Ustekinumab dose escalation is also associated with recapture of response in patients who show only partial response or secondary loss of response to therapy. In a study of adult patients with CD who showed loss of response or partial response, intravenous reinduction with ustekinumab yielded complete remission in 28.6% and clinical remission in 53.8%. Dr Long noted that she has found ustekinumab IV reinduction can be used to “recapture” response in patients who have shown loss of response.

Data from PSOLAR (the psoriasis safety registry) shows no increased association between ustekinumab with malignancy, major cardiovascular events, serious infections, or mortality, Dr Long added. “It’s a pretty safe drug; I have been very impressed.”

The increasing emphasis on a treat-to-target approach has proved a major development in the care of patients with CD, Dr Long said, enabling not only therapeutic drug monitoring but also the “tight control” of medical therapy. On the Crohn Disease Endoscopic Index of Severity (CDEIS) in the CALM trial, 45.9% of patients achieved a CDEIS score of less than 4 with no deep ulcerations, compared with 30.3% of patients undergoing standard clinical management.
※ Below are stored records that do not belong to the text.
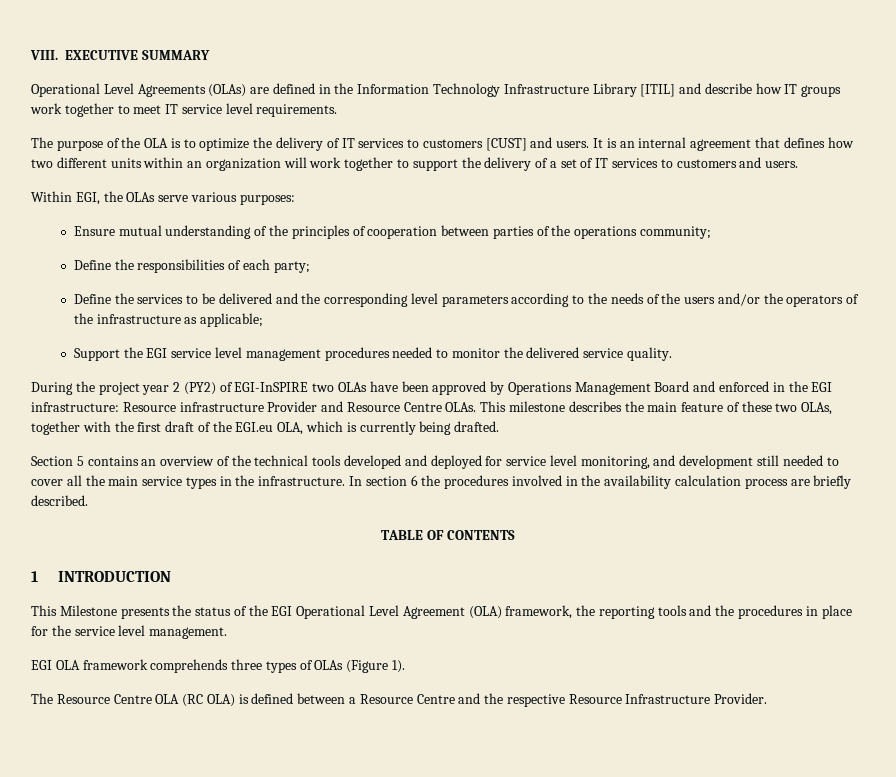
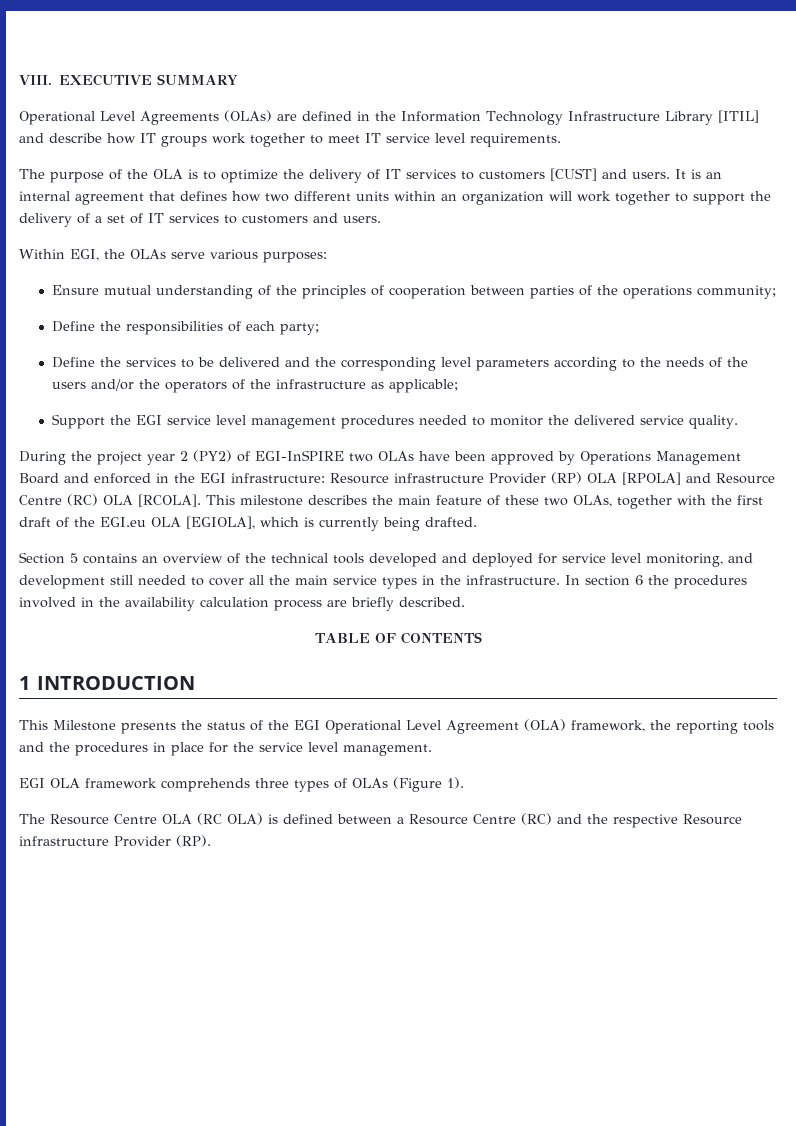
- During the project year 2 (PY2) of EGI-InSPIRE two OLAs have been approved by Operations Management Board and enforced in the EGI infrastructure: Resource infrastructure Provider and Resource Centre OLAs.
+ During the project year 2 (PY2) of EGI-InSPIRE two OLAs have been approved by Operations Management Board and enforced in the EGI infrastructure: Resource infrastructure Provider (RP) OLA [RPOLA] and Resource Centre (RC) OLA [RCOLA].
- This milestone describes the main feature of these two OLAs, together with the first draft of the EGI.eu OLA, which is currently being drafted.
+ This milestone describes the main feature of these two OLAs, together with the first draft of the EGI.eu OLA [EGIOLA], which is currently being drafted.
- The Resource Centre OLA (RC OLA) is defined between a Resource Centre and the respective Resource Infrastructure Provider.
+ The Resource Centre OLA (RC OLA) is defined between a Resource Centre (RC) and the respective Resource infrastructure Provider (RP).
Across outcomes, “we did see benefits associated with this tight control paradigm.” She stated that she has moved to this treat-to-target approach in her own practice and fecal biomarkers have a role, particularly in indicating when a patient should receive an endoscopy to determine disease recurrence.

Noting that gastroenterologists now have “multiple anticytokine choices for moderate to severe CD,” Dr Long advised her colleagues to select therapeutics “based on specifics of disease, such as perianal disease, of each patients and weigh the relationship between efficacy, speed of onset, and safety in the setting of individual comorbidities, to ensure the best outcome for your patients.”

 

—Rebecca Mashaw

 

Reference:

Long MD. What’s new in the management of Crohn disease: anticytokine therapy. Talk presented at: Advances in Inflammatory Bowel Disease 2020 regional meeting; August 22, 2020; virtual.